Review of ‘Finis’ by Angélique Jamail

Finis cover 200Finis
Angélique Jamail
Amazon Kindle format
review by Marie Marshall

The best fantasies are the ones which have one foot in reality, in a world or society in which there is enough recognizable for a reader to be drawn in without having to have anything explained. A writer’s skill in doing so is necessary for the metaphor – the unreal, the less-than-recognisable that nonetheless stands for something in our own world – to take hold and be convincing, and Angélique Jamail’s skill is apparent from the very beginning of Finis.

We instantly enter a familiar world where work is tedious, landlords are mean, family is disapproving, neighbourhoods are patrolled by gangs, and where to be different is to be in danger. But in his corner office, the boss is a monster, quite literally a monster capable of goring any secretary who misses a staff meeting. In an environment where to be recognised as fully human one also has to be fully animal, one wonders just how bizarre the Minotaur of legend must have been if ‘Somewhere in Crete a maze is missing its pet’! Similar in feel to the way Philip Pullman’s characters develop a companion ‘dæmon’ as they mature, humans in Jamail’s story take on important aspects of members of the animal kingdom, until they are a fusion of the two. People who never develop this full nature are referred to as ‘plain’.

Elsa, Jamail’s protagonist is a ‘Plain One’, enduring reactions from her colleagues and superiors that range from pity, through discrimination, to bullying, and meeting little better from her immediate family.
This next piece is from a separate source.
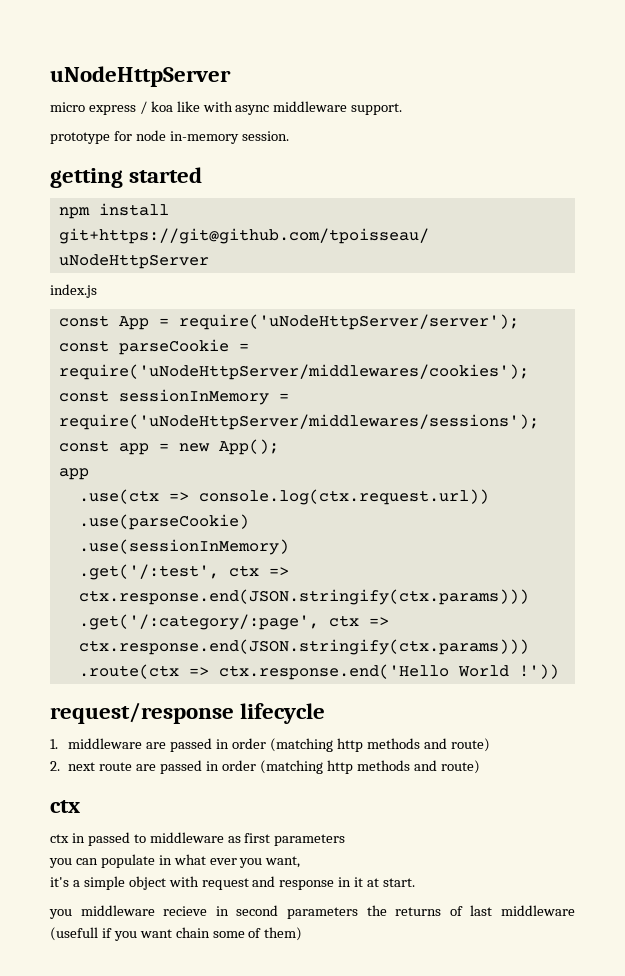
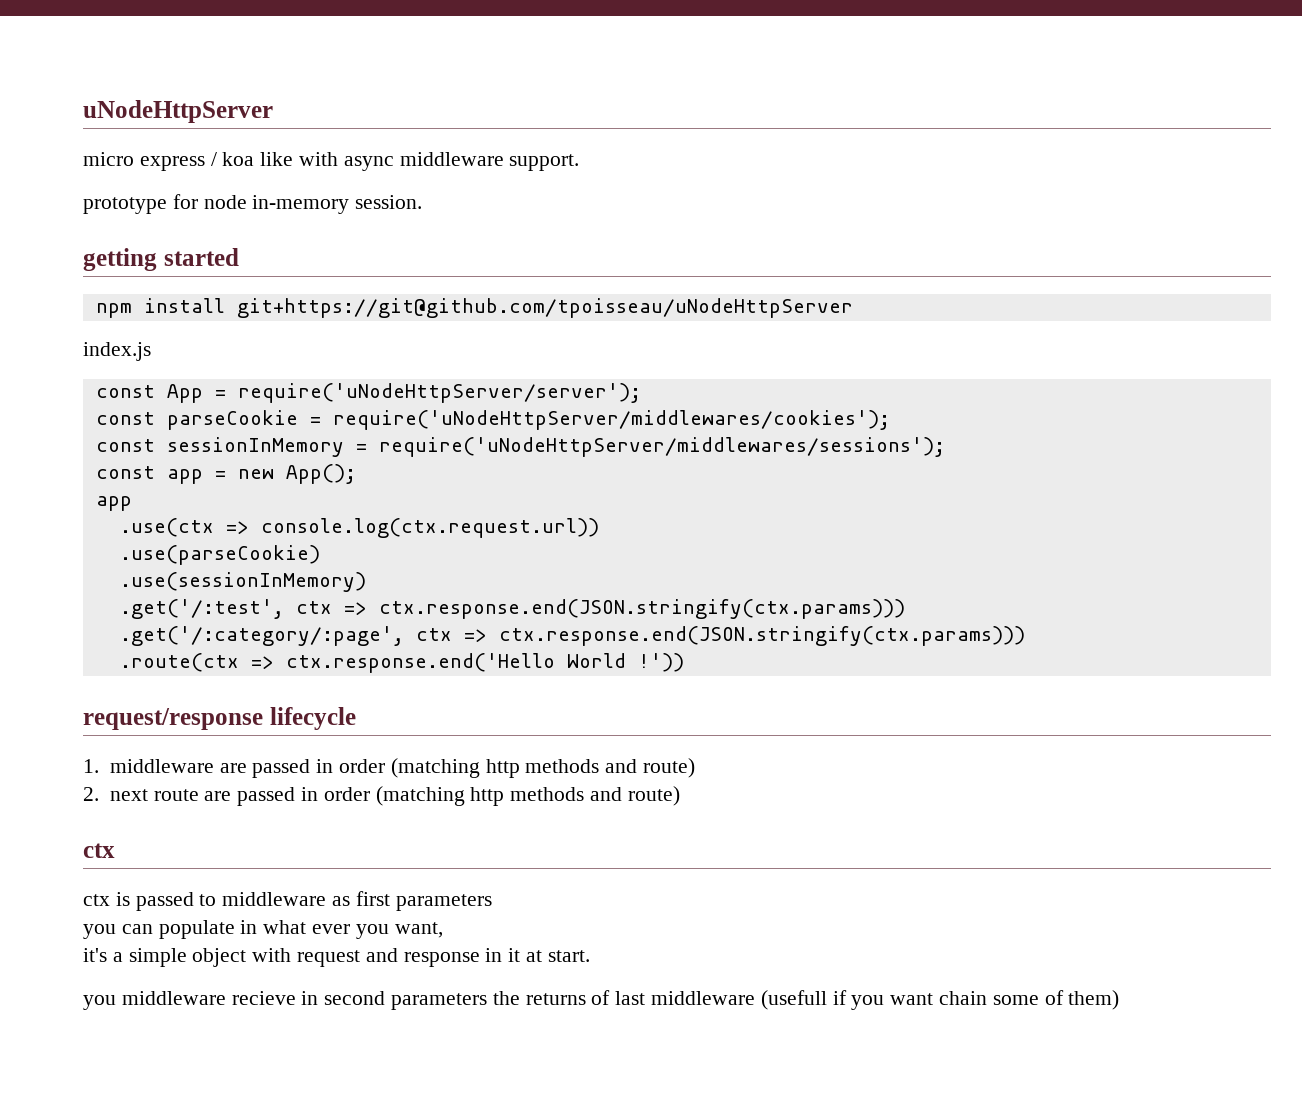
[71,833,85,843] in -> [115,892,130,906] is

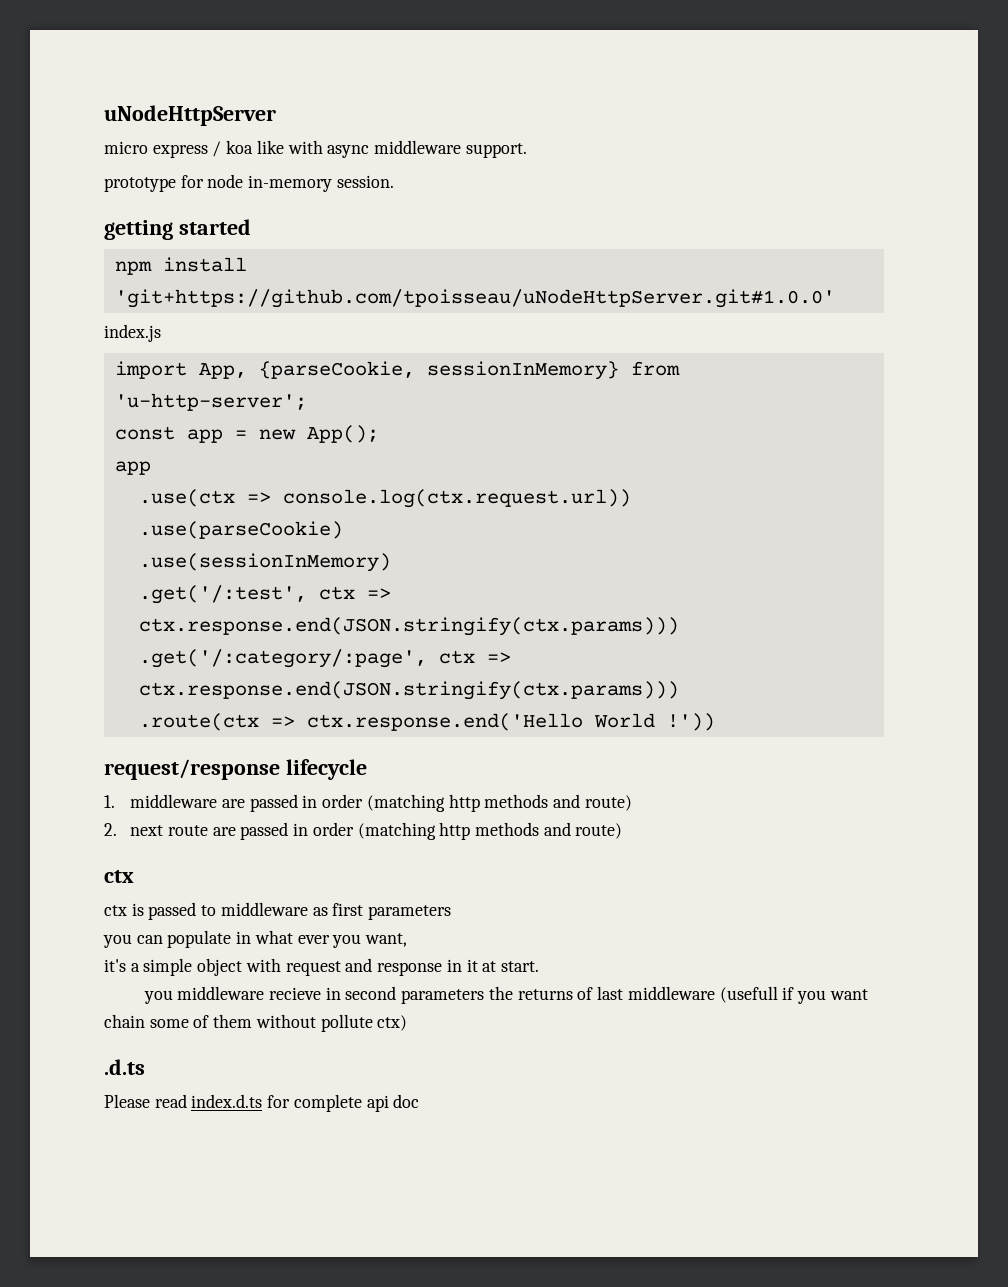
[236,298,853,318] git+https://git@github.com/tpoisseau/uNodeHttpServer -> [114,289,835,308] 'git+https://github.com/tpoisseau/uNodeHttpServer.git#1.0.0'
[95,383,641,403] [95,410,890,430] [95,437,945,457] const App = require('uNodeHttpServer/server'); // const parseCookie = require('uNodeHttpServer/middlewares/cookies'); // const sessionInMemory = require('uNodeHttpServer/middlewares/sessions'); -> [114,361,680,380] [114,393,307,411] import App, {parseCookie, sessionInMemory} from 'u-http-server';
[1068,990,1120,1010] them) -> [213,1014,408,1032] [104,1059,145,1075] [104,1094,420,1112] them without pollute ctx) // .d.ts // Please read index.d.ts for complete api doc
Even her cat wants to claw and bite her, and in fact is the only one who (spoiler alert! from now on they come thick and fast) actually understands her true nature from the beginning. Jamail’s portrayal of her nagging, unsympathetic father is convincing…

When Elsa doesn’t muster the same enthusiasm as the rest of the family, her father asks what her problem is.

   “Dad, you know I can’t swim – “

   “No, you won’t swim,” he grouses. “There’s a difference.”

This is technically true. Elsa chooses not to submerge herself in vats of acid too.

as is her mother’s fretful ‘Why doesn’t she ever go out? Why doesn’t she ever bring friends over at the holidays? Is she ever going to get married?’ The only member of Elsa’s family with whom she has any affinity is her cousin Gerard – “We both like seashells and hot chocolate”.

A tantalising ichthyological theme runs through the story like a bright thread – an aquarium, tuna sandwiches, references to water everywhere, even the punning title of the story and the last word on the page – loading the narrative with proleptic irony at every turn. Suddenly a clue comes, a newspaper story about the possible appearance of a Phoenix. Perhaps this is how Elsa will develop, with a rebirth in fire, and perhaps this explains her fear of water. But this is partly a red herring (!), although for Elsa it does suggest that maybe her own rebirth means surrendering to the very element that she fears. Eventually she becomes – what? A fish? A mermaid? Her transformation is left less than clear, but for her it is satisfying, it is an ending and a beginning. The conclusion is open-ended, and it almost leaves the reader with a feeling of unease. The problems of plain-ness have not gone away in Elsa’s world simply because she has escaped it, and the point of story has suddenly become her comfortable conformity.

Any niggles I have with the execution of this story are minor. For example, the process of change is referred to as ‘blossoming’, which to my mind is floral rather than faunal, and therefore less than appropriate. Overall it is a lesson in how to write from a point of ‘otherness’. It is short, but just the right length to carry readers and keep attention along a fairly simple narrative. Very worth reading, if my spoilers haven’t given the game away.